%%

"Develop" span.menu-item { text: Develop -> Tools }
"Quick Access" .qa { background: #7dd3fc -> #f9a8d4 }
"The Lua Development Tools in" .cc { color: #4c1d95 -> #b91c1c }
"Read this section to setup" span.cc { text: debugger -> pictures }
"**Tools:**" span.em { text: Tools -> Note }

%%

**YOUR GOAL**. Starting at the line with "this section to", copy each line through the end of the data, both ends included, and give nothing else.

**SOLUTION FOR THIS EXERCISE**.
"Read this section to setup" span.cc { text: debugger -> pictures }
"**Tools:**" span.em { text: Tools -> Note }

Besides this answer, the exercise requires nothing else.